The team undertook similar experiments using drift seaweed rockweed, which provides a different set of nutrients. They also experimented with a combination of rockweed and salmon carcasses and then examined their impacts on four common wildflower species. This included silverweed, yarrow, Douglas’ aster and common red paintbrush.

Researchers found that the addition of salmon carcasses led to larger leaves, particularly in yarrow and the common red paintbrush, and a greater seed set in yarrow in the third year.

"Understanding the interconnection between ecosystems is incredibly important to our knowledge of how to protect them,” said Ms Dennert, who also works with the Raincoast Conservation Foundation.

“Currently, lands and waters are managed under separate provincial and federal jurisdictions. Scientifically and management-wise, we think of the land and sea as separate and unconnected entities.

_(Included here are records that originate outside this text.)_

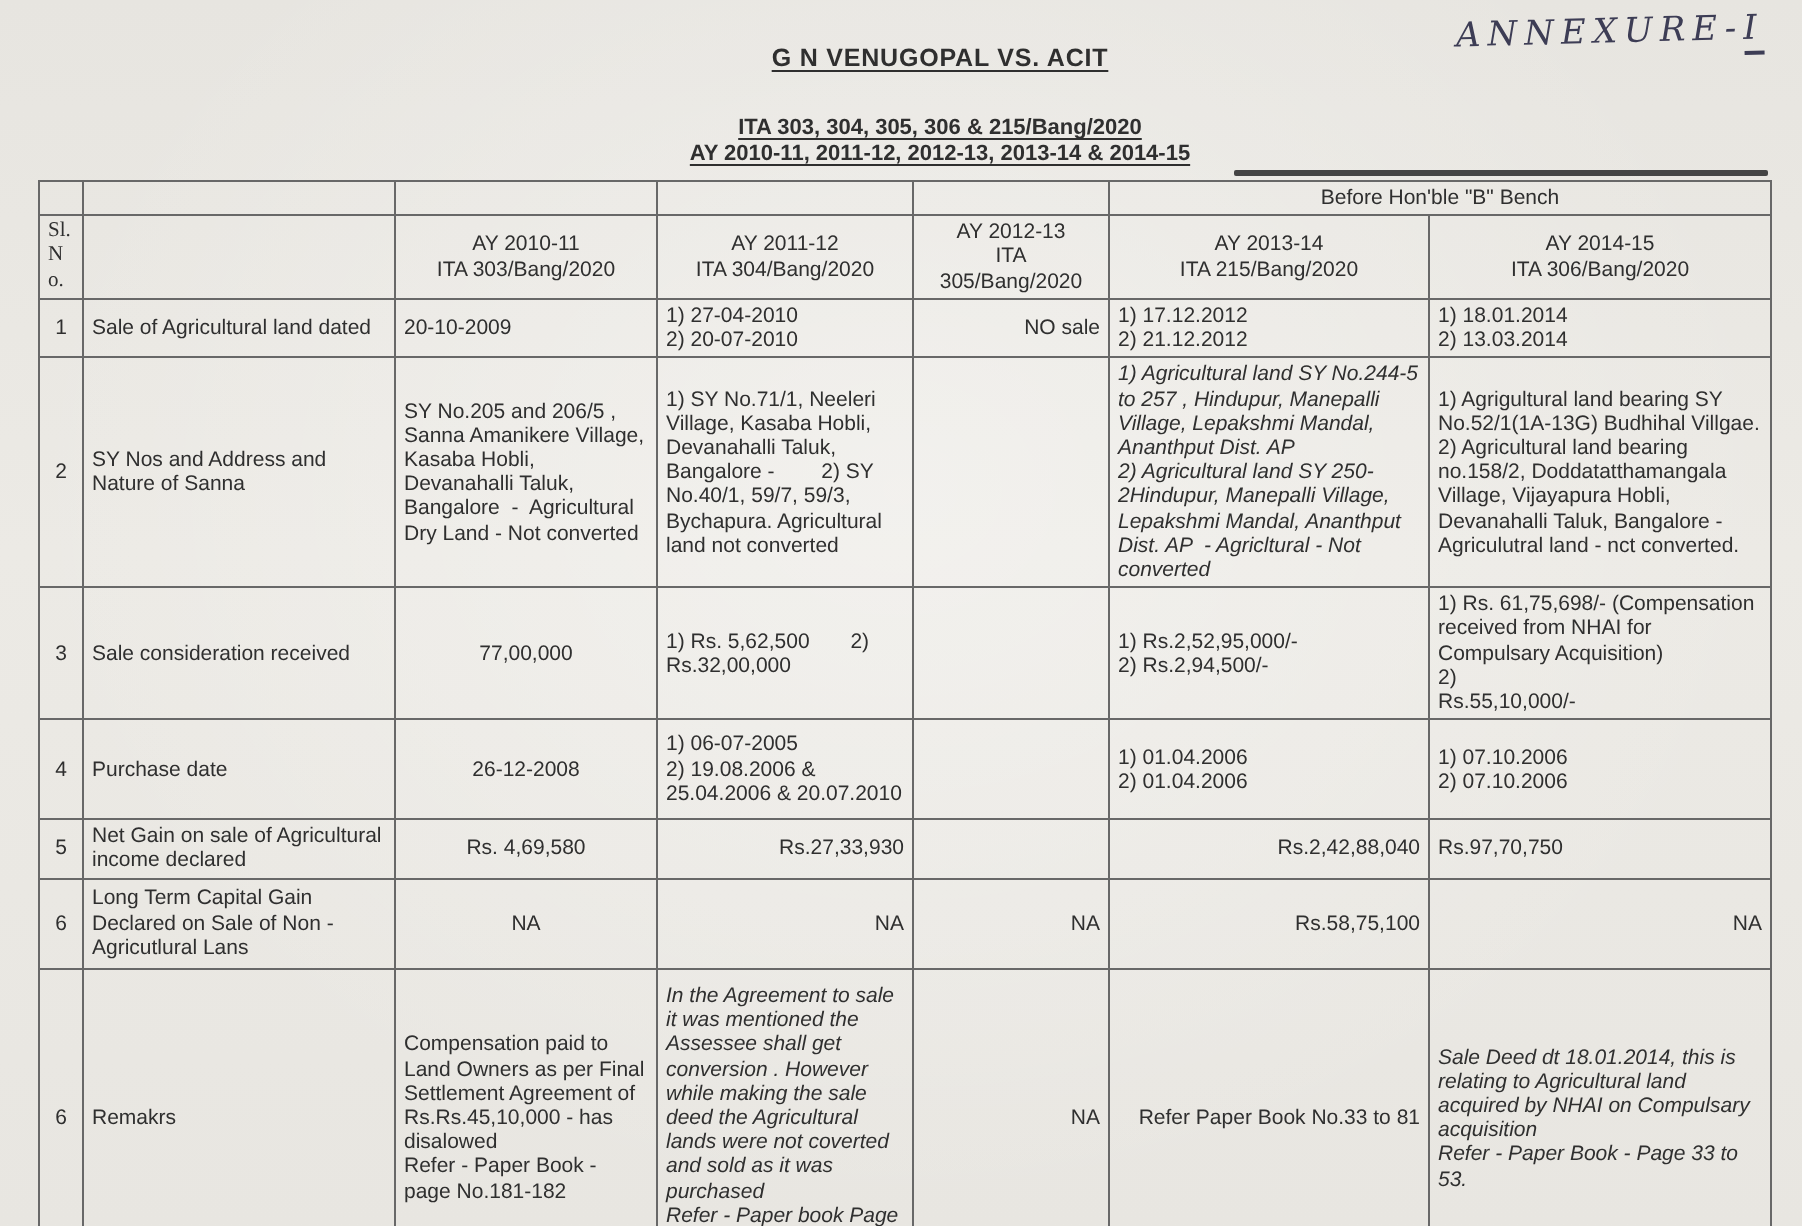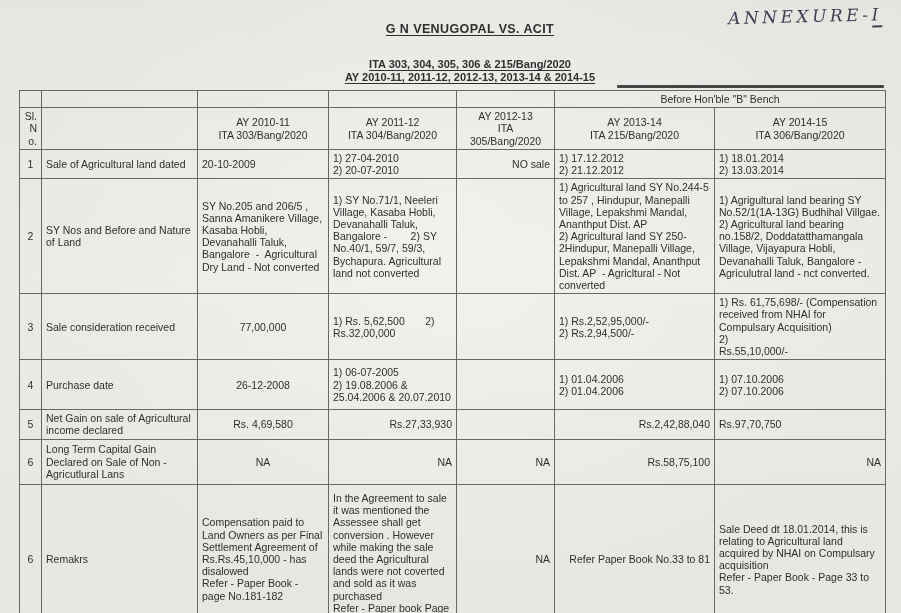--- a/index.html
+++ b/index.html
@@ -54,7 +54,7 @@
   .tbl .benchrow td{ border-bottom:1px solid #686868; }
   .bench{ text-align:center; font-size:10.5px; padding:0 2px;}
   .hdr{ text-align:center; }
-  .slhdr{ font-size:10px; padding:2px 1px; text-align:right; line-height:11px;}
+  .slhdr{ font-size:10px; padding:2px 1px; text-align:left; line-height:11px;font-family:Liberation Serif, serif;}
   .sl{ text-align:center; }
   .top{ vertical-align:top; }
   .ctr{ text-align:right; }

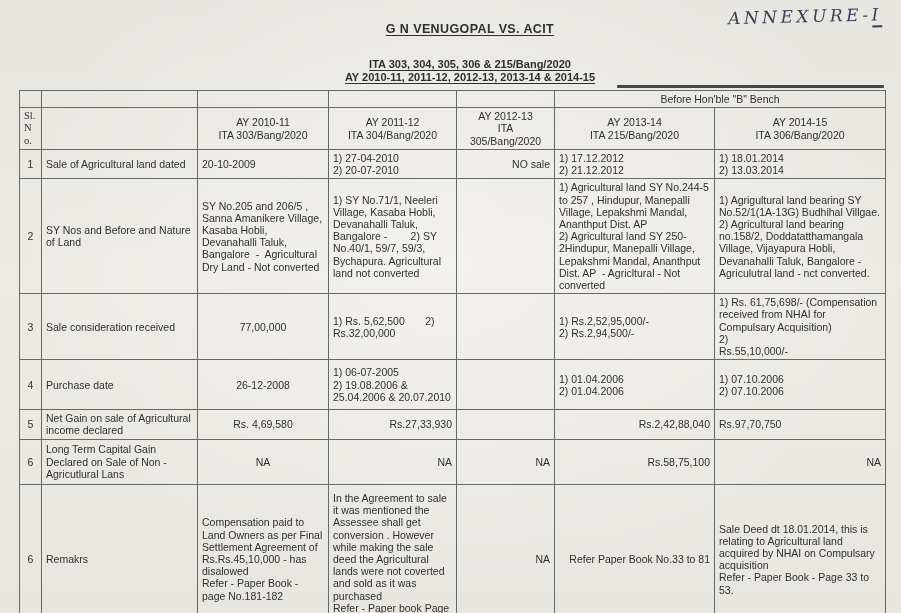--- a/index.html
+++ b/index.html
@@ -56,7 +56,7 @@
   .hdr{ text-align:center; }
   .slhdr{ font-size:10px; padding:2px 1px; text-align:left; line-height:11px;font-family:Liberation Serif, serif;}
   .sl{ text-align:center; }
-  .top{ vertical-align:top; }
+  .top{ vertical-align:top;font-style:italic; }
   .ctr{ text-align:right; }
   .rt{ text-align:center; }
 </style>

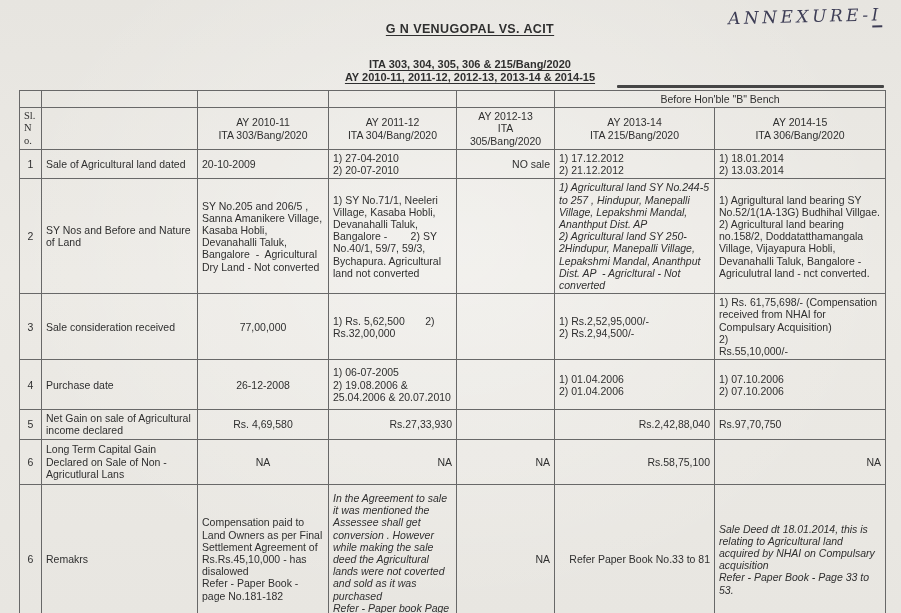--- a/index.html
+++ b/index.html
@@ -121,7 +121,7 @@
 
     <tr style="height:115px">
       <td class="sl">2</td>
-      <td>SY Nos and Before and Nature of Land</td>
+      <td>SY Nos and Address and Nature of Sanna</td>
       <td>SY No.205 and 206/5 , Sanna Amanikere Village, Kasaba Hobli, Devanahalli Taluk, Bangalore  -  Agricultural Dry Land - Not converted</td>
       <td>1) SY No.71/1, Neeleri Village, Kasaba Hobli, Devanahalli Taluk, Bangalore -        2) SY No.40/1, 59/7, 59/3, Bychapura. Agricultural land not converted</td>
       <td></td>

This work furthers the idea that ecosystems don’t exist in isolation, and that what happens in one can influence the other.”

The research comes as salmon stocks in the region continue to decline. Research published last summer by SFU alumnus Will Atlas found that chum salmon abundance in the team’s study area had declined by almost 50 per cent in the past 15 years and over 70 per cent within the last 50 years.

Ms Dennert was among researchers who found thousands of decaying salmon in a dried-up river in the Heiltsuk area last summer. “In some areas on our coast,” she noted, “we’re rapidly losing salmon biomass and the ocean’s connection to life on land."